L’issue était simple, trouve un job, bosse, gagne ton argent, bref, fais quelque chose

Alors mon CV datant de mon stage de 3ème chez les pompiers de Paris remis au goût du jour, j’ai mitraillé toutes les annonces possibles et imaginables sur Internet, McDo, Quick, KFC, Subway, Domino’s, qui aurait cru que ma connaissance répandue en fast-food en tout genre s’avérait finalement utile. Puis une après-midi banale à la fac, en cours, ou presque, le téléphone sonne, entretien, McDonald’s, mardi, 14h.

Troquer le hoodie pour la chemise, et montrer sa motivation, c’est le scénario. Naïvement peut-être, mais surtout avec l’envie de décrocher un job le plus rapidement possible, j’ai dit oui à tout,

«j’ai besoin de quelqu’un pour faire les livraisons», oui,

«vous seriez là pour 6h à Place d’Italie?», allez vendu,

«vous êtes apte à travailler le week-end?», jsuis bouillant frérot.

Une semaine plus tard me voilà Barista chez McDo, le début du charbon, le début d’une vraie expérience professionnelle, le début d’une paye mensuelle, mais j’ai très vite compris que ces 3 “oui” allaient au final creuser la tombe d’un ancien ami à moi qu’on appelle, enfin qu’on appelait donc, le sommeil.
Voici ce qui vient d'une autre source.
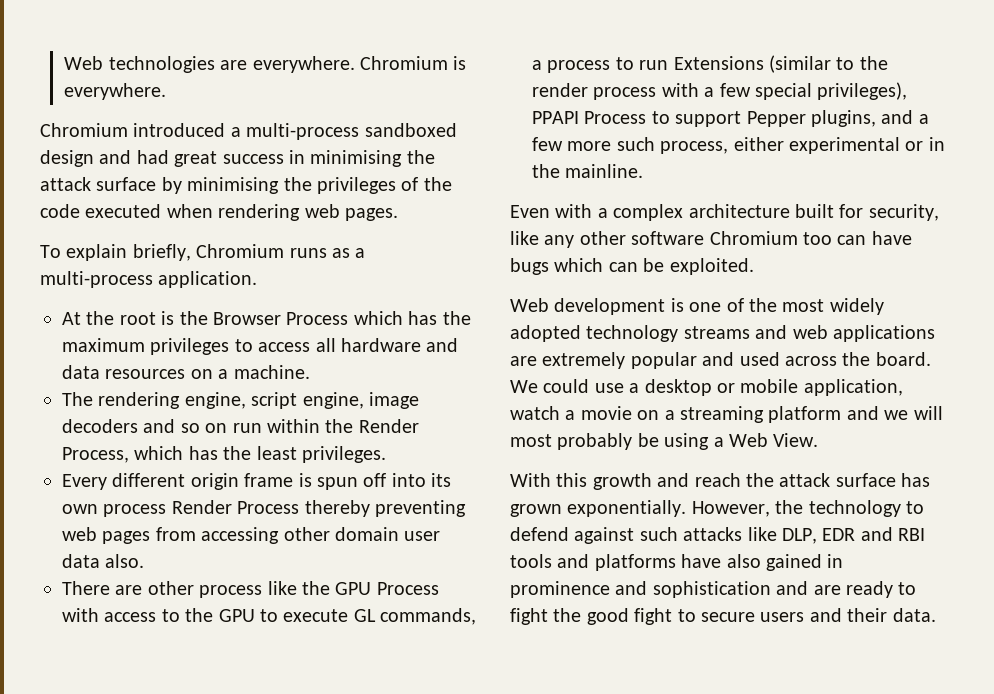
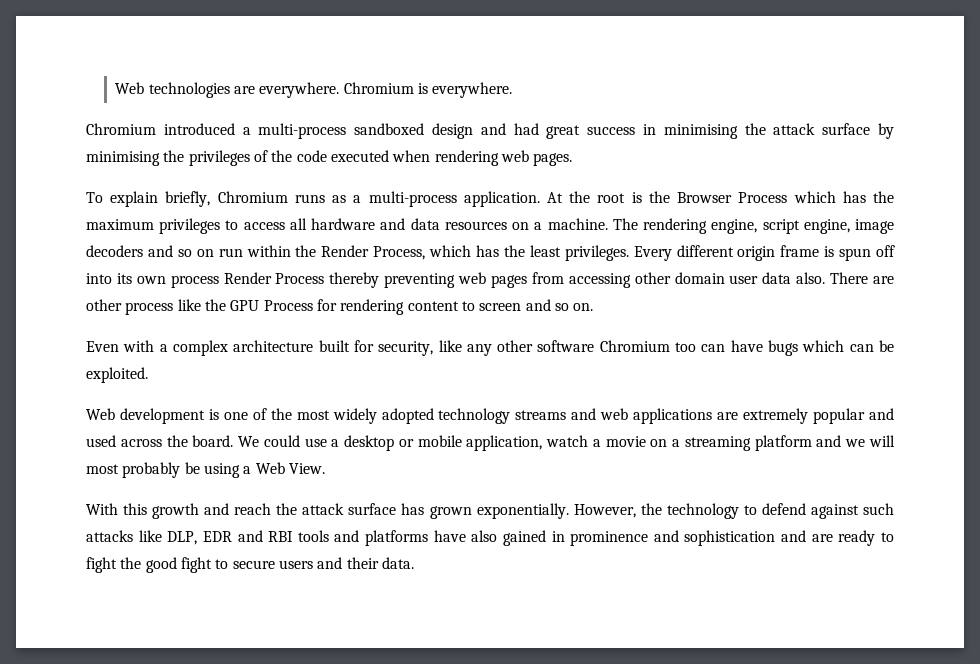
(258, 279) // -> (540, 199) none
(310, 372) // -> (608, 224) none
(386, 454) // -> (629, 253) none
(145, 561) // -> (826, 278) none
[62,608,477,625] [532,55,888,73] [532,82,908,100] [532,110,929,127] [532,137,945,154] [532,164,644,178] with access to the GPU to execute GL commands, a process to run Extensions (similar to the render process with a few special privileges), PPAPI Process to support Pepper plugins, and a few more such process, either experimental or in the mainline. -> [316,299,594,315] for rendering content to screen and so on.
Lever à 3:50 du matin, 3 fois par semaine, parfois 4, toujours un côté sublime, sinon tragique, de se lever à l’heure à laquelle tes meilleurs amis se couchent. Période d’essai de deux mois, le job en soi n’était pas compliqué, faire des cafés, faire la vaisselle, nettoyer, tout ranger, au millimètre.

Le taff ça change la vie, au propre comme au figuré, enchaîner train, McCafé, fac, puis épuiser le reste de points de vie journaliers qu’il te reste avec une soirée ou dans les transports, voire les deux.

J’avais jusque là toute ma vie fait semblant de ne pas avoir le temps, et pour la première fois c’était vraiment le cas.

Au bout de quelques temps un rythme se prend, ta dignité s’envole quand tu t’endors sans aucun scrupule à 20:40 un vendredi soir, quand t’as pris le réflexe salvateur de ne pas écouter du Drake dans le train de 4:41, quand t’as compris qu’au fin fond du 78 aucune voiture ne roule un lundi matin à 4h et que tu peux te permettre un 110 en Twingo pour réussir à avoir ton train et surtout dormir 6 minutes de plus. Les semaines passent, au bon souvenir de l’époque où t’avais pas de cerne et où t’avais encore la force de jouer au poker pendant les cours de grammaire anglaise.

Bosser chez McDo reste spécial, mais on s’y fait, certains collègues te font résister, malgré l’exigence, le peu de reconnaissance, malgré l’odeur et l’uniforme aussi. Mais le sentiment d’avoir terminé ta journée, d’avoir mérité, d’avoir charbonné, reste si fort, si puissant, peu importe le job, McDonald’s ou un autre, au final, la paye arrive et tu finis par acheter une veste à ta taille (chez H&M).

Essayer d’apprivoiser la fatigue, de manière positive, sorte de forme de défonce quotidienne, de désinhibiteur, le futile n’a plus sa place, seul l’essentiel reste. Une simple interaction positive avec une cliente peut te faire passer une heure de ton temps.

Essayer d’apprivoiser son manager, de manière positive, sorte de forme de défonce quotidienne également, mais dans l’autre sens du terme. Une simple interaction négative peut te faire perdre un jour de ta paye.

Cela fait 3 mois, 3 mois que je sers des mamies asiatiques toute la journée, 3 mois que je casse deux trois tasses dans la discrétion la plus totale, 3 mois que je me lève en calculant à quelle heure je vais devoir me coucher pour avoir 7h de sommeil, 3 mois que je me rends compte 10 minutes plus tard en déjeunant une unique briquette de jus de pomme qu’il s’avère que c’est 19h15, 3 mois que je bouffe des p’tites pommes à croquer sans raison alors que j’aime pas les pommes parce que c’est le seul truc à moitié sain dans ce temple de la consommation rapide et 3 mois que je dois écrire ça juste pour l’avoir fait.

“Vivre et être heureux ne réside que dans un équilibre qu’il suffit de trouver, mais le plus dur reste de le conserver” P.I.